Clark/Coleman are also somehow magically responsible for not only provincial taxation rates but federal export taxes as well, while at the same time imposing caps on the ability of regional and municipal governments to recoup fees and taxation. Gotta love those smoky backrooms.
The BC Liberal government has also committed to allowing LNG proponents to burn natural gas to power LNG facilities, despite longstanding promises and legislation to thwart climate change and meet reduction targets. Moreover, no certainty exists around whether or not provincial taxes will apply or if the much-ballyhooed BC carbon tax will be charged.
Petronas has already secured investment and offtake contracts from India, China, Brunei and Japan. In doing so, they recouped their original 5 billion-dollar-plus investment to takeover Progress Energy and dominate the BC LNG landscape.
Petronas is now seeking up to $15 billion in debt financing to build out their estimated $9-11 billion dollar coastal LNG plant and supporting $5 billion dollar pipeline infrastructure – which would be the largest debt financing deal in our country’s history.
Meanwhile, Petronas has undertaken the single largest drilling expedition in BC history to prove out reserves for LNG export.
Why BC should tell Petronas to get stuffed
Since Harper approved the Petronas takeover of Progress Energy, on a Friday night in 2012, Petronas has displayed why they are the most successful Asian player in this game.
They have secured enough long-term, international investment in our BC fracking fields to recoup the entirety of their original takeover investment – while ensuring they maintain controlling interest – and are still seeking yet another partner in their 400 billion-dollar BC export deal, to reach the 49% share they stated was their international investment target.
They have already long supplied huge markets like Japan, which has historically made up 60% of their LNG offtake agreements, and has partnered with them on this BC LNG scheme.
The deals they have already arranged are of great benefit to foreign-owned SOEs the world over and the debt financing they seek ensures that international trading and financing houses will receive a bigger piece of the BC LNG pie than Coleman has negotiated for BC, with his paltry tax rate for at least the next decade, maybe two.
Petronas requires a secure, long-term supply of oil and natural gas/LNG as their domestic supply is dwindling fast, forcing them to cut deals with dubious regimes in Chad and make unsavoury deals with Mexico.
In other words, BC is vital to their future success and will secure their business plans for decades. As a result, we – the BC public – have them over a barrel, so to speak, but Clark and Coleman have so poorly positioned us that we are not only showing our hand but seem prepared to give away the farm simply to deliver on a deal promised during an election campaign.

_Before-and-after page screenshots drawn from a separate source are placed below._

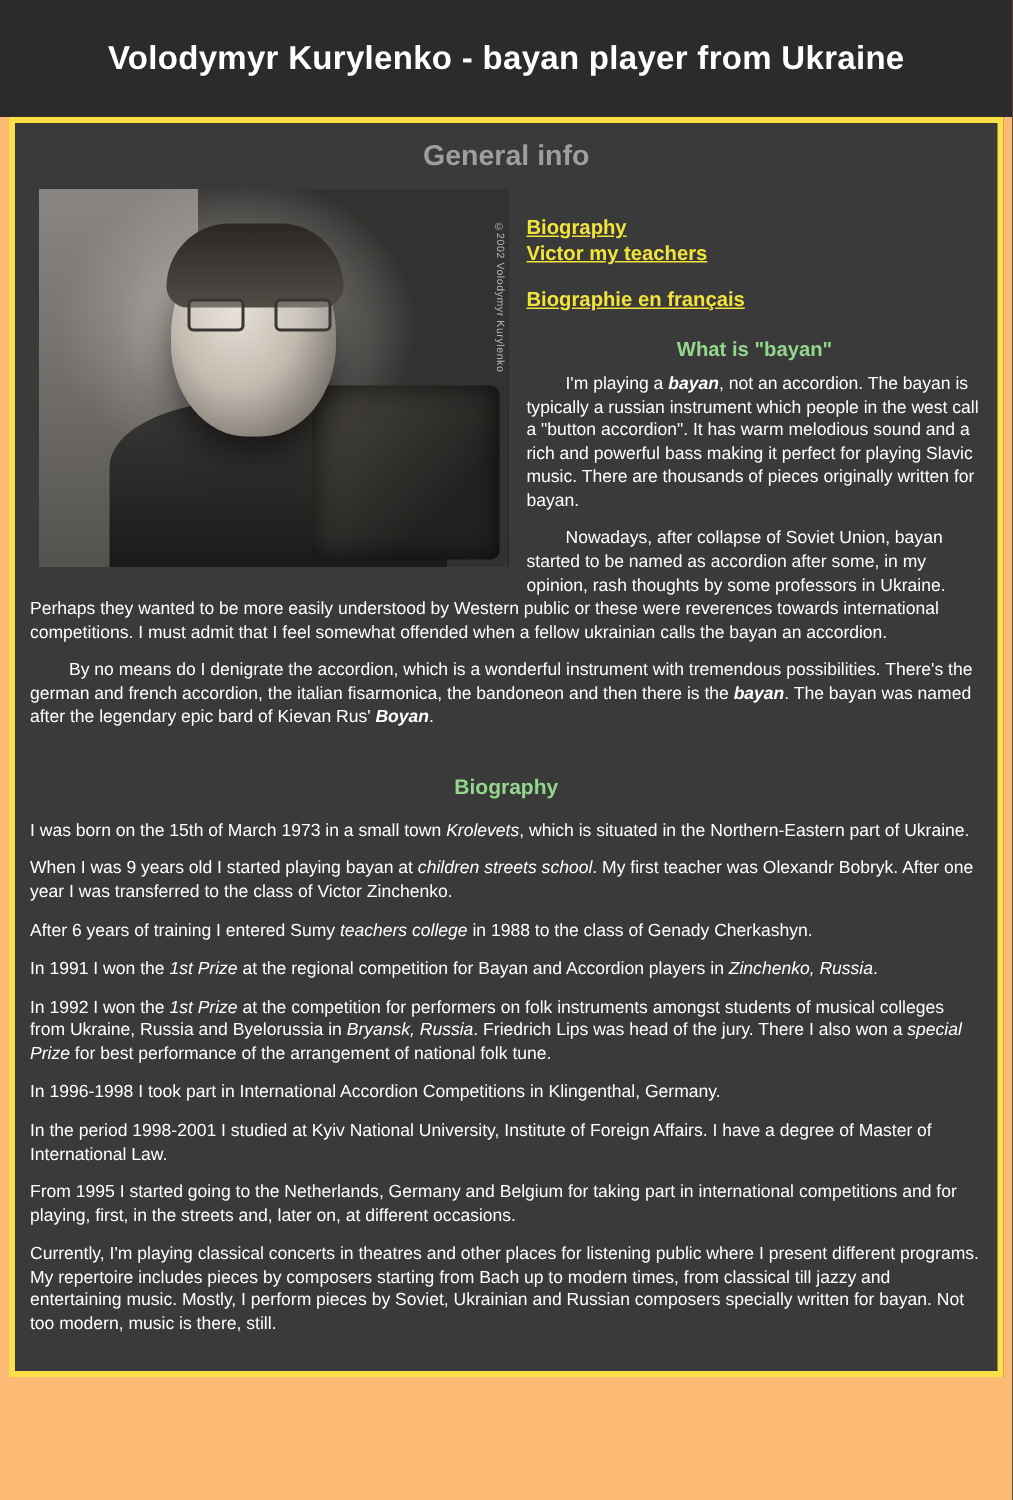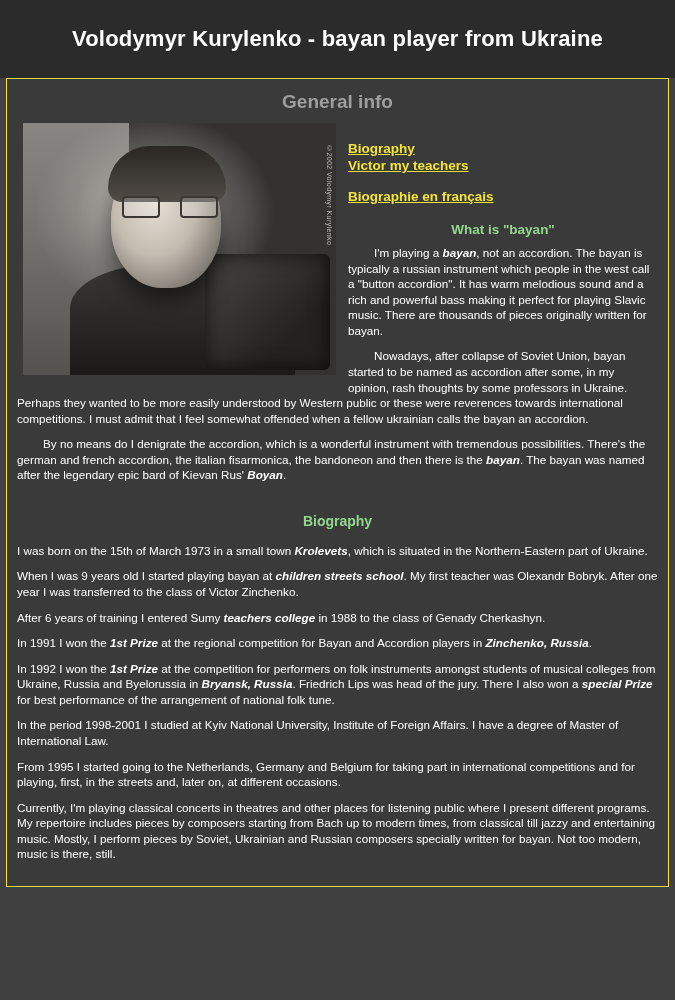--- a/index.html
+++ b/index.html
@@ -15,7 +15,7 @@
   .page {
     width: 675px;
     min-height: 1000px;
-    background: #404040;
+    background: #fdba74;
     box-sizing: border-box;
     position: relative;
   }

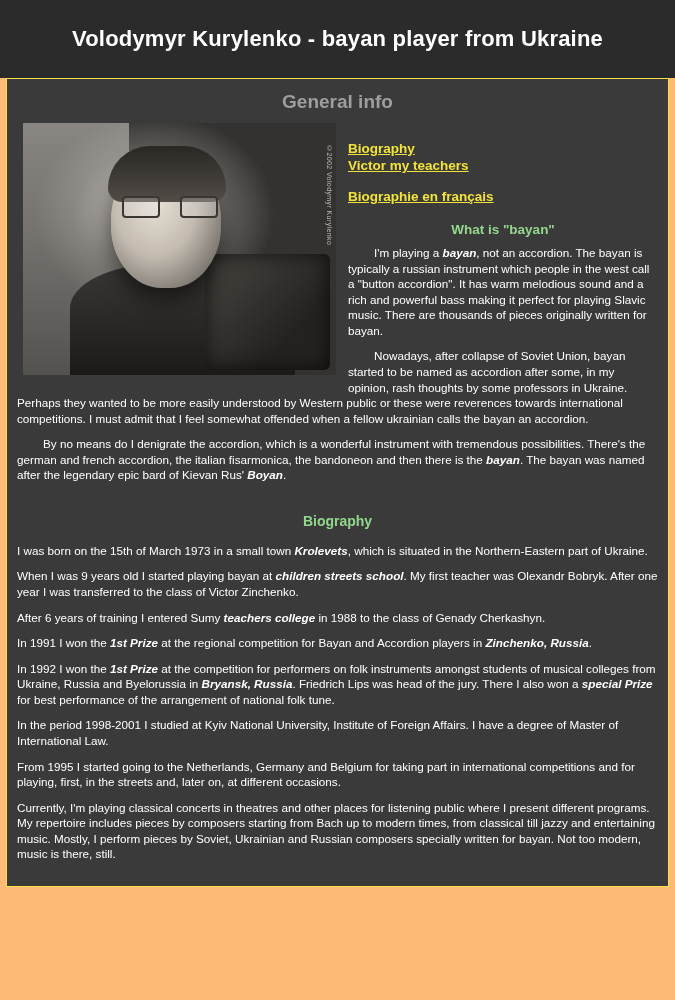--- a/index.html
+++ b/index.html
@@ -36,7 +36,7 @@
   }
   .content {
     margin: 0 6px 0 6px;
-    border: 1px solid #fde047;
+    border: 4px solid #fde047;
     background: #3a3a3a;
     padding: 10px 10px 14px 10px;
     box-sizing: border-box;

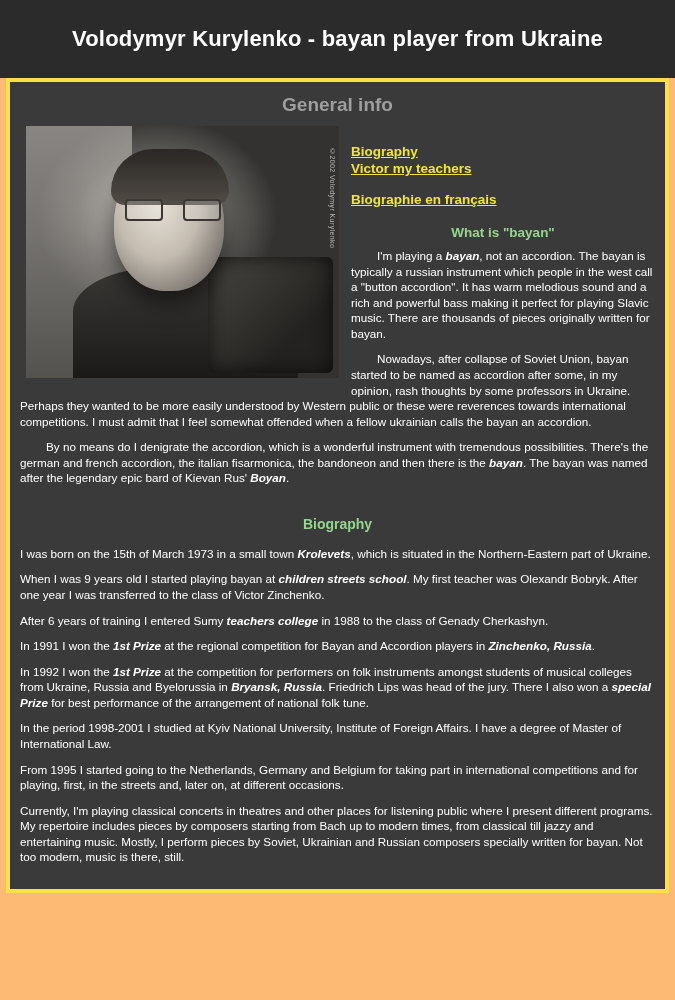--- a/index.html
+++ b/index.html
@@ -172,7 +172,7 @@
   .clear { clear: both; }
   b, strong { font-weight: bold; }
   i, em { font-style: italic; }
-  .bi { font-weight: bold; font-style: italic; }
+  .bi { font-weight: normal; font-style: italic; }
 </style>
 </head>
 <body>

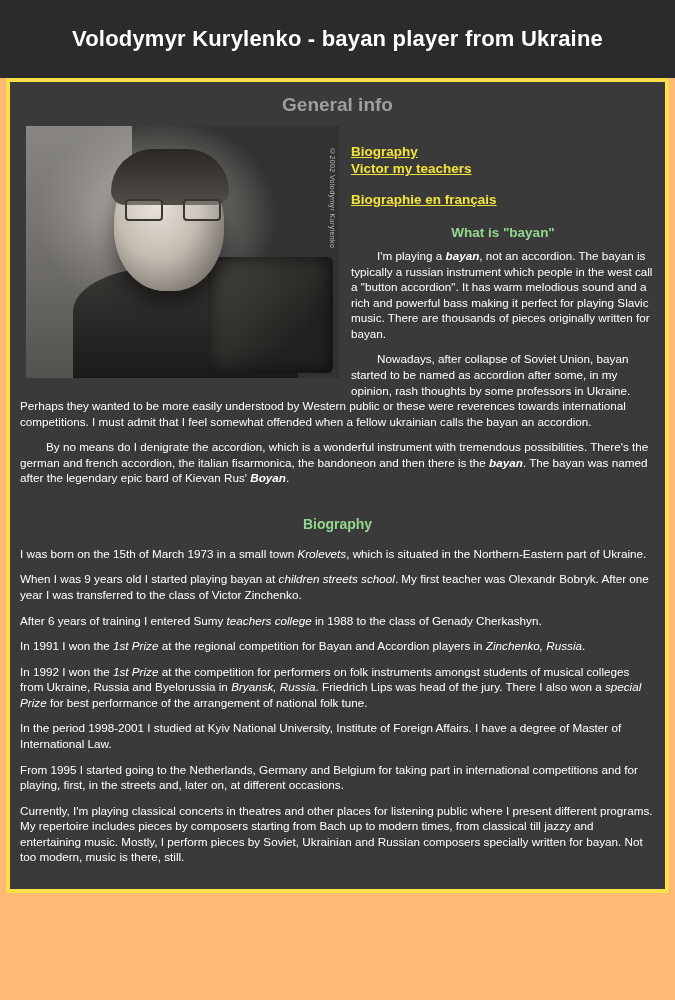--- a/index.html
+++ b/index.html
@@ -249,6 +249,7 @@
 
 
 
+    <p class="body-text">In 1996-1998 I took part in International Accordion Competitions in Klingenthal, Germany.</p>
 
     <p class="body-text">In the period 1998-2001 I studied at Kyiv National University, Institute of Foreign Affairs. I have a degree of Master of International Law.</p>
 

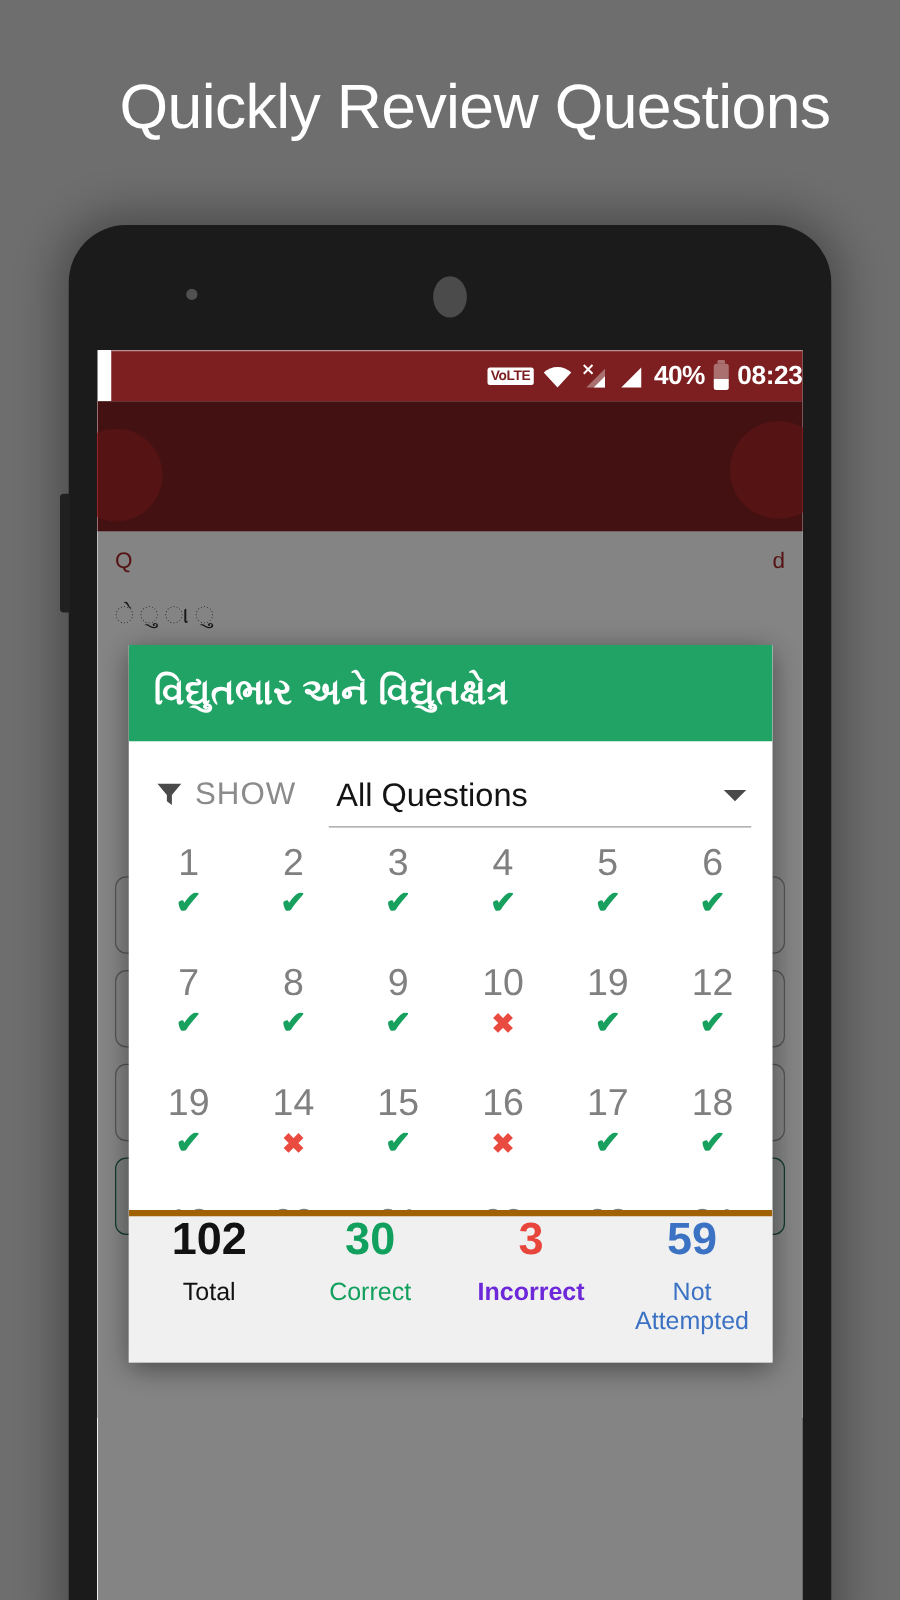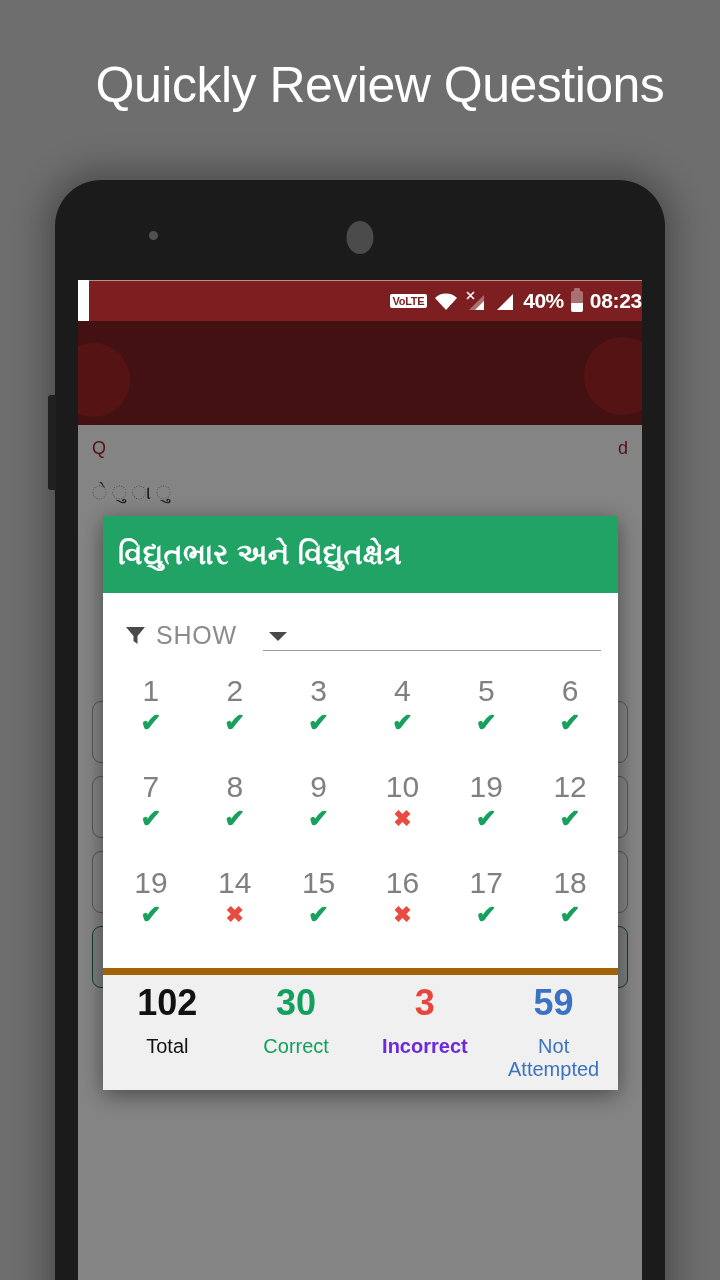--- a/index.html
+++ b/index.html
@@ -237,7 +237,7 @@
     background: #21a366;
     display: flex;
     align-items: center;
-    padding-left: 15px;
+    padding-left: 20px;
     flex: 0 0 auto;
   }
   #dialog-title {

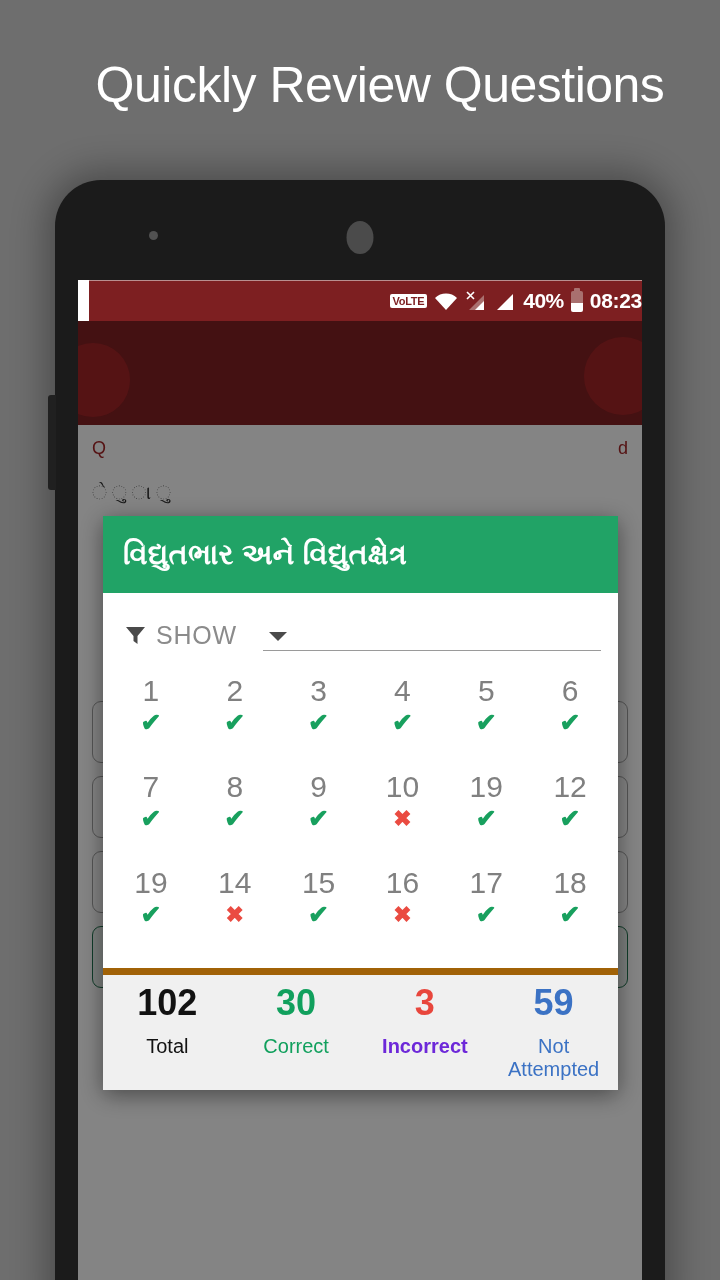--- a/index.html
+++ b/index.html
@@ -416,6 +416,7 @@
         </span>
         <span id="filter-label">SHOW</span>
         <div id="filter-select">
+          <span id="filter-value">All Questions</span>
           <span class="caret-down"></span>
         </div>
       </div>

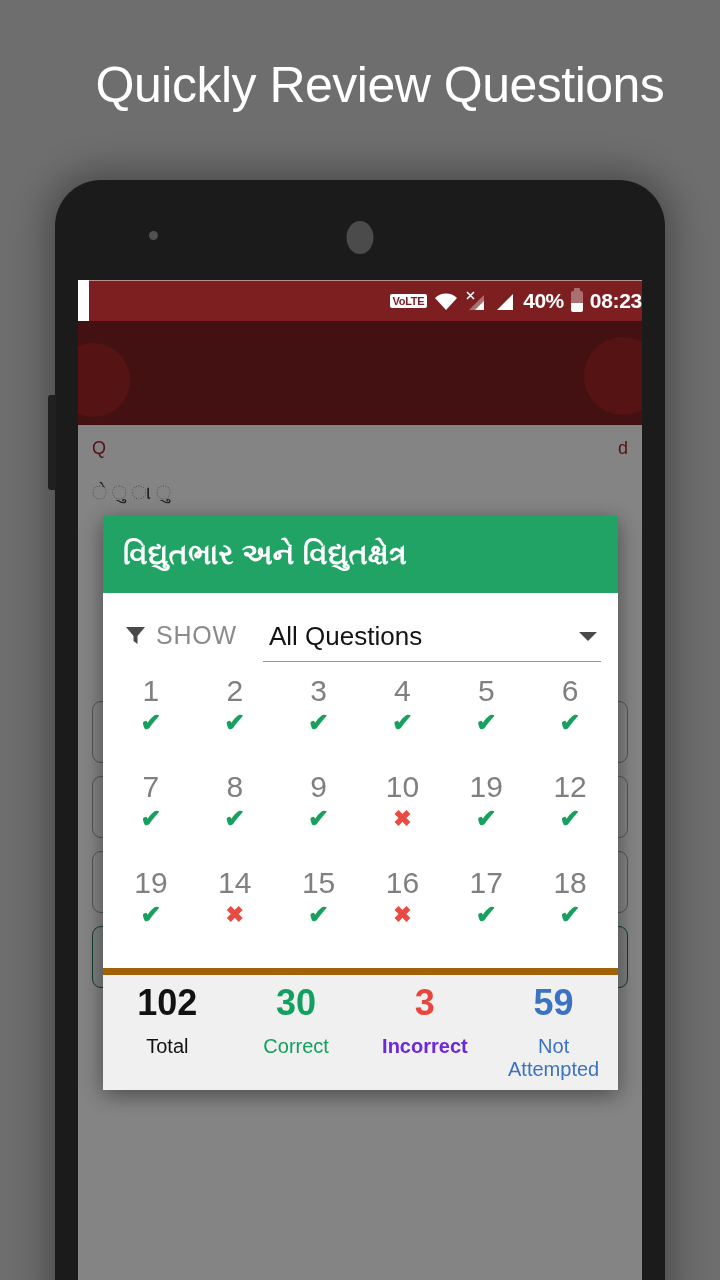--- a/index.html
+++ b/index.html
@@ -324,11 +324,10 @@
     flex: 0 0 auto;
     height: 122px;
     background: #f0f0f0;
-    border-top: 7px solid #a16207;
+    border-top: 5px solid #a16207;
     display: grid;
     grid-template-columns: repeat(4, 1fr);
     align-items: start;
-    padding-top: 10px;
   }
   .sum-cell {
     display: flex;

The reason Petronas is able to “play hard ball” is because Coleman/Clark and Harper have delayed what should be simple taxation regimes which they have long promised yet failed to deliver – repeatedly. This despite basing their entire economic agenda on oil and gas development, while sitting in backrooms, negotiating these very details with these same companies for years, by their own admission.
All of which means British Columbians and Canadians as a whole are completely dependent on a handful of powerful political players negotiating our destiny under non-disclosure agreements with no accountability, no terms of reference or mandate, and no reason to deliver for average people. It’s just like any Third World country – or Malaysia, for that matter, where the citizens see no appreciable benefits trickling down to improve their quality of life or standard of living.
It’s time British Columbians wake up to these realities – our future depends on it.